Schottlands No: Die beste aller Lösungen

Der Schotten - Junge trägt die Flagge im Gesicht. Auch wenn er noch nicht abstimmen konnte.

Der Schotten – Junge trägt die Flagge im Gesicht. Auch wenn er noch nicht abstimmen konnte.

Die Vernunft hat gesiegt. Das Votum der Schotten gegen eine Abspaltung vom Vereinigten Königreich ist das Beste, was Schotten, Briten und Europäern passieren konnte. Ein Ja hätte nicht nur für Schottland unkalkulierbare Risiken gebracht, sondern hätte in vielen EU-Staaten wie Spanien und Italien eine Lawine des Separatismus lostreten können.
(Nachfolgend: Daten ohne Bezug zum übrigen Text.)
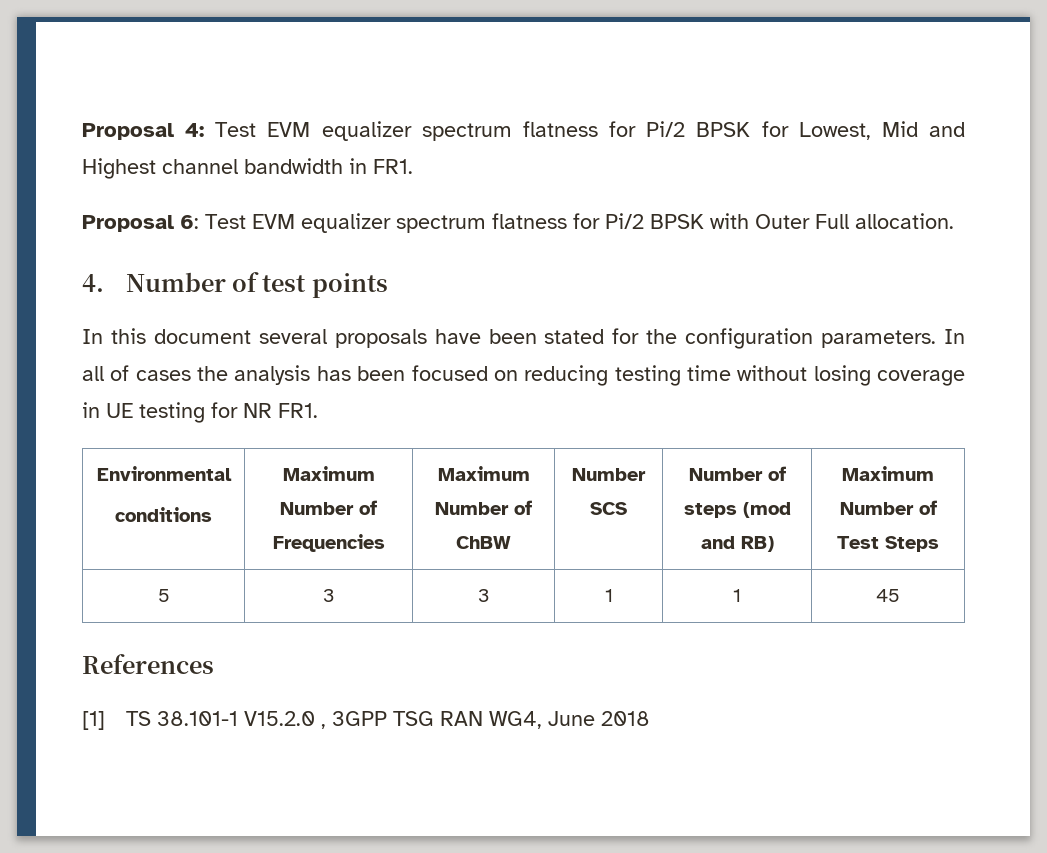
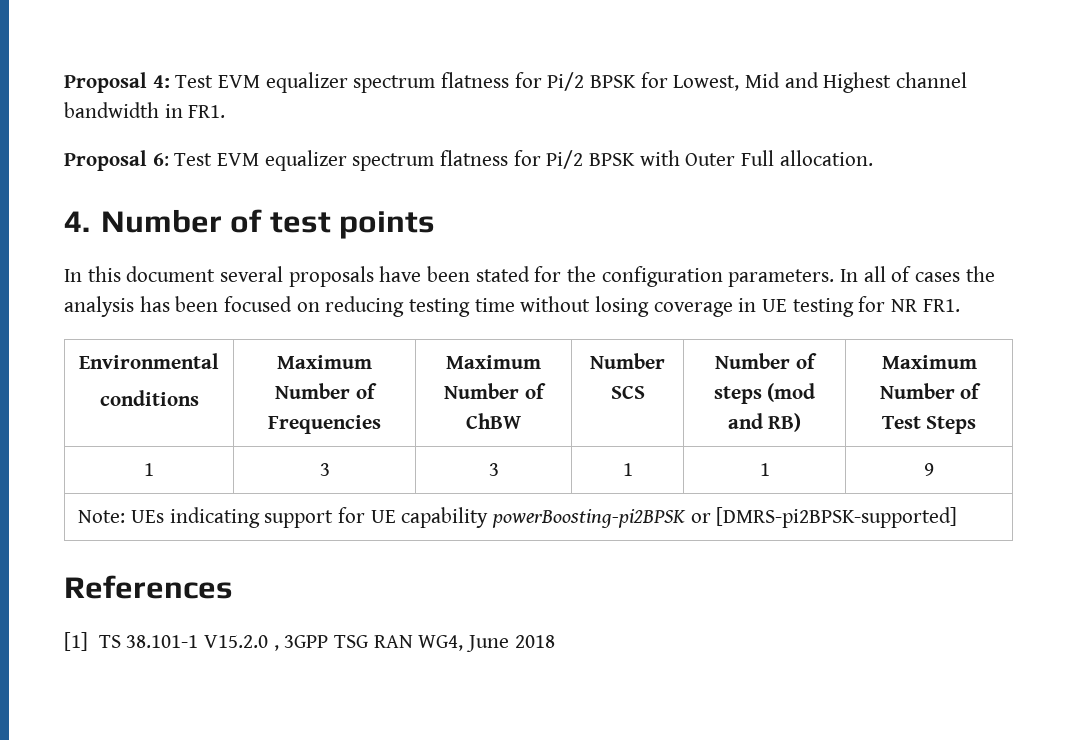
- 5 | 3 | 3 | 1 | 1 | 45
+ 1 | 3 | 3 | 1 | 1 | 9
+ Note: UEs indicating support for UE capability powerBoosting-pi2BPSK or [DMRS-pi2BPSK-supported]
Auch wenn die Probleme und Tendenzen im Baskenland, Katalonien und Südtirol bleiben – sie sind zumindest nicht verschärft worden.
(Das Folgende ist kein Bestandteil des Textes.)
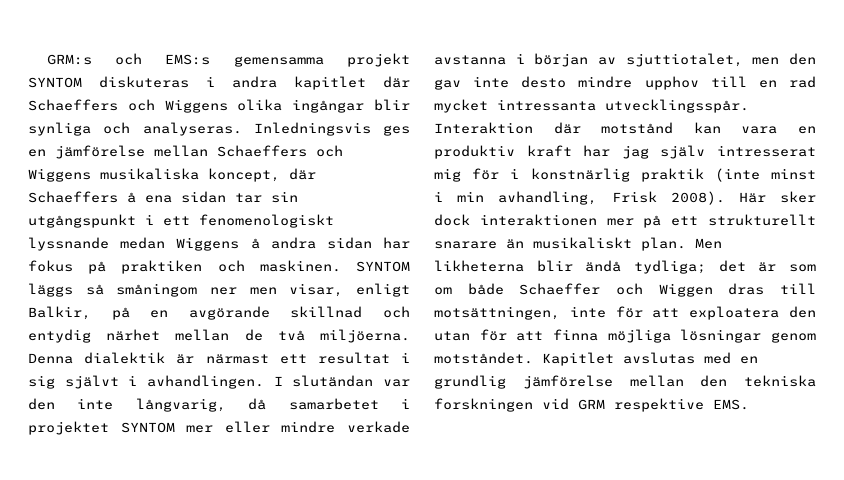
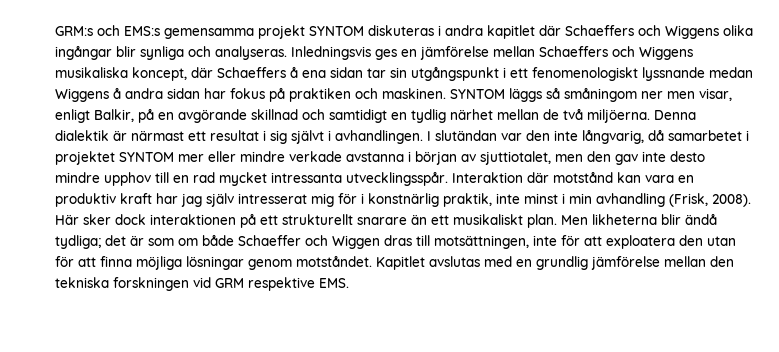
- SYNTOM läggs så småningom ner men visar, enligt Balkir, på en avgörande skillnad och entydig närhet mellan de två miljöerna.
+ SYNTOM läggs så småningom ner men visar, enligt Balkir, på en avgörande skillnad och samtidigt en tydlig närhet mellan de två miljöerna.
- Interaktion där motstånd kan vara en produktiv kraft har jag själv intresserat mig för i konstnärlig praktik (inte minst i min avhandling, Frisk 2008).
+ Interaktion där motstånd kan vara en produktiv kraft har jag själv intresserat mig för i konstnärlig praktik, inte minst i min avhandling (Frisk, 2008).
- Här sker dock interaktionen mer på ett strukturellt snarare än musikaliskt plan.
+ Här sker dock interaktionen på ett strukturellt snarare än ett musikaliskt plan.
Bleibt nun alles beim Alten? Mitnichten! Die Wahlbeteiligung war zwar so hoch, dass das Votum politisch nicht anzufechten ist. 45 Prozent Opposition zu London zeigen aber auch, dass dringender Gesprächsbedarf besteht. Downing Street bewegt sich nun zügig und löst das Versprechen ein, das es angesichts einer immer dynamischeren Abspaltungstendenz gegeben hatte: Mehr Selbstbestimmung für die Regionen – vor allem in Steuerfragen. Nur so lassen sich möglichst viele der Ja-Wähler wieder auf die Seite des britischen Bundes ziehen. Die Schotten bekommen also Aufmerksamkeit und Zugeständnisse, ohne zugleich die Unwägbarkeiten der plötzlichen Eigenständigkeit tragen zu müssen.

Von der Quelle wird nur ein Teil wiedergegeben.